▶ **ACTIVITY**: Wherever the word "name" shows up in the data, report the line it sits in.

** Opening DATA EXTRACTS block **

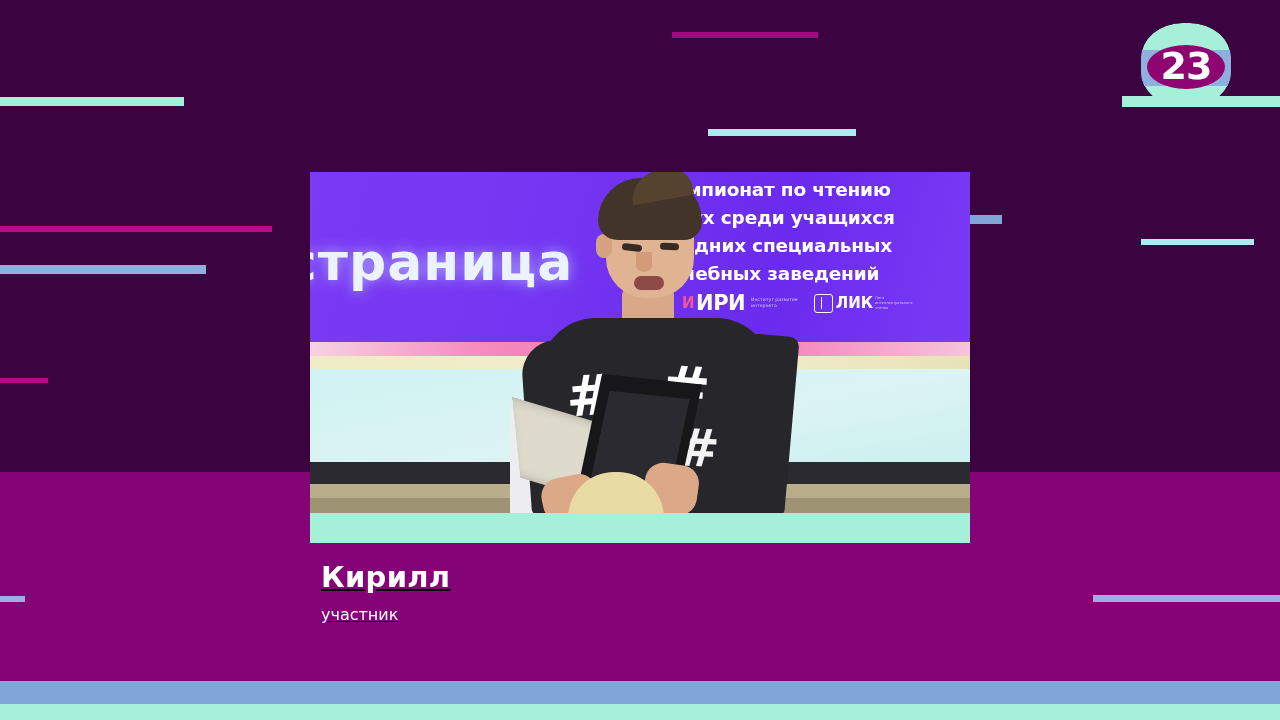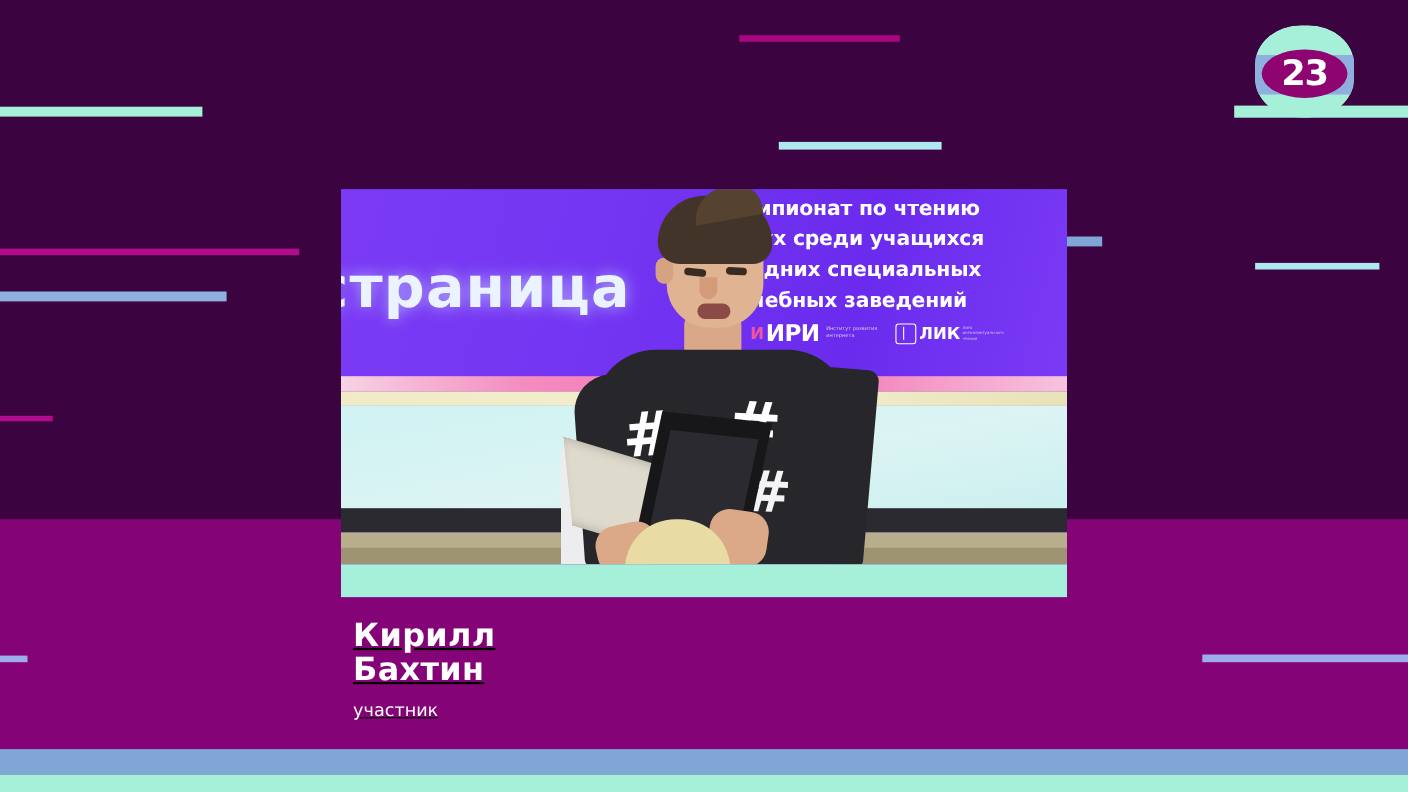--- a/index.html
+++ b/index.html
@@ -96,7 +96,7 @@
   }
   .logo-num {
     color: #FFFFFF;
-    font-size: 32px;
+    font-size: 38px;
     font-weight: bold;
     letter-spacing: -1px;
     font-family: "DejaVu Sans", sans-serif;

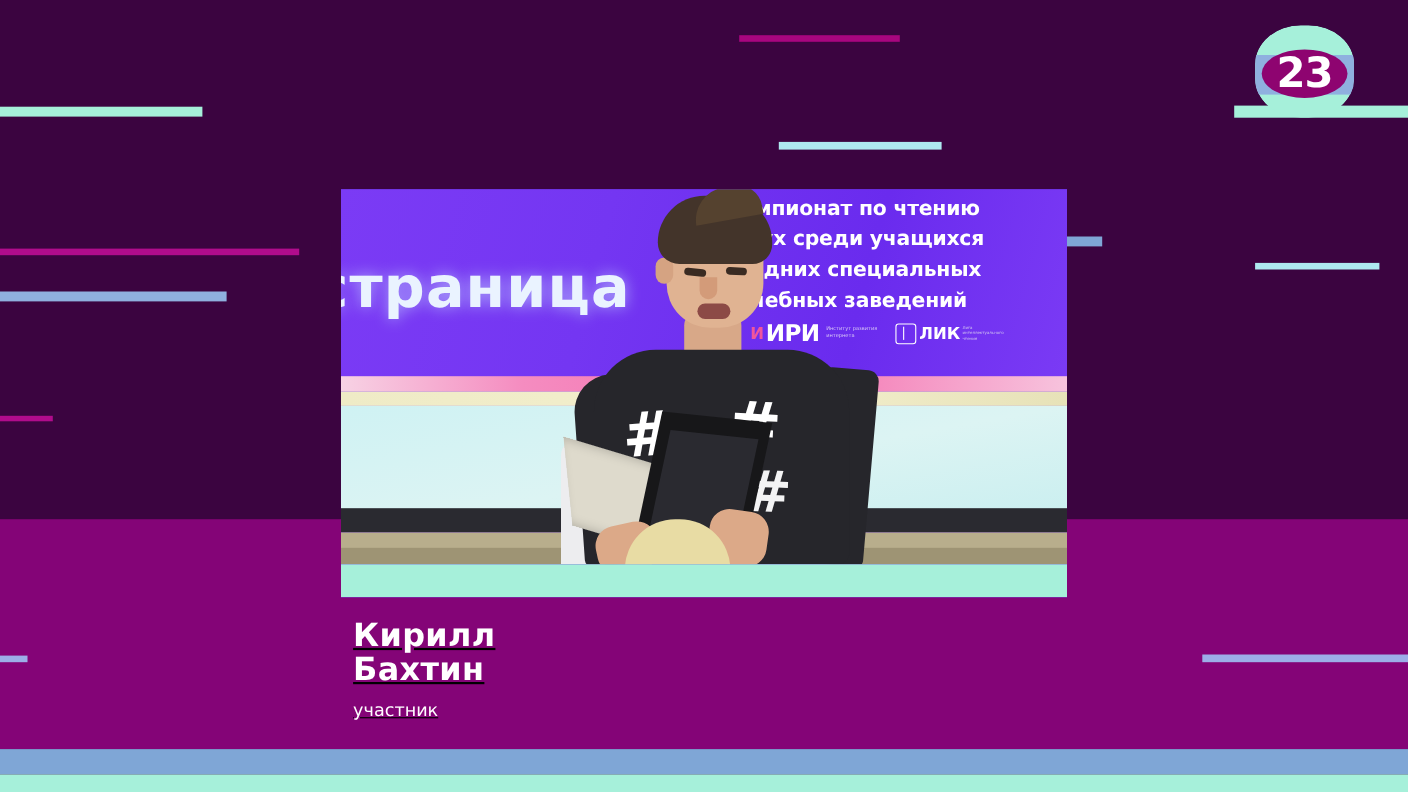--- a/index.html
+++ b/index.html
@@ -530,7 +530,6 @@
 
   <div class="lt">
     <div class="lt-name">Кирилл</div>
-    <div class="lt-name">Бахтин</div>
     <div class="lt-role">участник</div>
   </div>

** Closing DATA EXTRACTS block **

▶ **RESPONSE AREA**:
     <div class="lt-name">Кирилл</div>
-    <div class="lt-name">Бахтин</div>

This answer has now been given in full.